Since my main focus here is to learn basics of friendly regular expressions {rex} and processing raw text from emails in a tidy fashion, I will completly neglect any available packages that deal with email data processing like for example REmail.
Secondly, when I first opened the following tutorial where they introduced Python Regex for data scientists applied on the same dataset of Fraudulent Email Corpus from Kaggle, it was a bit intimidating on how much looping and control flowing, unfriendly regular expressions were happening within. In addition, it was a bit of a long read for Sunday’s attention span :)
…therefore, I present you my newbie approach via R:
We will use the Fraudulent Email Corpus from Kaggle. It contains thousands of phishing emails sent between 1998 and 2007. They’re pretty entertaining to read. You can find the corpus here.
#install.packages("dplyr")
#install.packages("rex")
#install.packages("tidytext")
#install.packages("printr")
library(dplyr) # for data wrangling
library(stringr) # stringr: Simple, Consistent Wrappers for Common String Operations
library(rex) # Generate a regular expression.
rex_mode() # While within rex mode, functions used within the rex function are attached, so one can get e.g. auto-completion within editors.
library(tidytext) # This package implements tidy data principles to make many text mining tasks easier, more effective, and consistent with tools already in wide use.
library(printr) # Print R objects in knitr documents nicely
library(lubridate) # for parsing date strings
# DT::datatable() # will be used expliocitely for nice html tables
# devtools::install_github("mkearney/kaggler")
# get api token from kaggle
# "https://www.kaggle.com/rtatman/fraudulent-email-corpus/downloads/fradulent_emails.txt/"
# kaggler::kgl_auth(username = "username", key = "key")
#kaggler::kgl_datasets_list(owner_dataset = "rtatman/fraudulent-email-corpus")

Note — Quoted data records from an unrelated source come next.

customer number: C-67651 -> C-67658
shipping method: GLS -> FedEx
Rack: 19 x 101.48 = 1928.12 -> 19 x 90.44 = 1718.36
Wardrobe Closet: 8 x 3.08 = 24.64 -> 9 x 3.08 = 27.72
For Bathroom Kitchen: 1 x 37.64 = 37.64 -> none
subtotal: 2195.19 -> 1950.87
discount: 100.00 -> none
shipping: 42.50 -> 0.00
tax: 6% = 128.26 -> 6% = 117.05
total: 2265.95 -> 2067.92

fradulent_emails <- readLines("dl/fradulent_emails.txt")
Now we will use rex
package to make or first simple text match From r which is a patter acting as “email spliter”. We will split a column into tokens (in our case separate emails) using the tokenizers package and function unnest_tokens {tidytext}
that splits a column into tokens, splitting the table into one-token-per-row.
# Convert to a table
df <- tibble(text = fradulent_emails)
# our regex token as email splitter
re <- rex(
"From r"
)
d_split <- df %>%
unnest_tokens(emails, text, token = "regex", pattern = re)
We managed to get 3977 emails.
Now that we have one email per row of an email column, we can start extracting chunks of information from each email and store it as related columns.

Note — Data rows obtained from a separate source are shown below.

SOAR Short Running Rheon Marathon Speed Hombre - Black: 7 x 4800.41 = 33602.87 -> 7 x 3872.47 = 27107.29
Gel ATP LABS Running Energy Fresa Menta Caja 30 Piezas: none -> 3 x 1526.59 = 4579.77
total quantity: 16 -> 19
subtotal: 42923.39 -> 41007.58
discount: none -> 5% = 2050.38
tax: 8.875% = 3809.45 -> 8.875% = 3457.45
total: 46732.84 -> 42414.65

Task: Find and extract the line beginning with “From:”.
regular expression via rex: (?:From|from).*
#Define the regular expression:
re <- rex(
or("From", "from"),
shortcuts$anything,
shortcuts$newline
)
# store in a tibble as a new column "from_line"
d_split <- d_split %>%
mutate(from_line = str_extract(string = d_split$emails , pattern = re))

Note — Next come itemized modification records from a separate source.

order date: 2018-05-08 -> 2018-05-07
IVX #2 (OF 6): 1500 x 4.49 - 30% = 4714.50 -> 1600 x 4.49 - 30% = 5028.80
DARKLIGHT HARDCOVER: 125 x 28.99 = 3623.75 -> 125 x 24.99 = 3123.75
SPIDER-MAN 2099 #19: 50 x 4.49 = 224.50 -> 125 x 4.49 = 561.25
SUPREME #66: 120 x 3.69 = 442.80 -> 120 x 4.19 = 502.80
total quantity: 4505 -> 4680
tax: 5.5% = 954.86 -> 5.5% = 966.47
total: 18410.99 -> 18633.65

DT::datatable(d_split[1:5,] %>% select(from_line))
Task: Find and extract sender email.
regular expression rex: [[:alnum:]][^[:blank:]]@.[[:alnum:]]
# define rex
re_email <- rex(
shortcuts$alnum,
shortcuts$any_non_blanks,
"@",
shortcuts$anything,
shortcuts$alnum)
# test
str_view(string = d_split[1, ]$from_line , pattern = re_email)
# store extracted email in "s_email" column
d_split <- d_split %>%
mutate(s_email = str_extract(string = d_split$from_line , pattern = re_email))
DT::datatable(d_split[1:5,] %>% select(from_line, s_email))
Task: Find and extract sender name together with removing :, < and " from the string.
regular expression via rex: :.*<
# define rex
re_name <- rex(
":",
shortcuts$anything,
"<"
)
#test
str_view(string = d_split[1, ]$from_line , pattern = re_name)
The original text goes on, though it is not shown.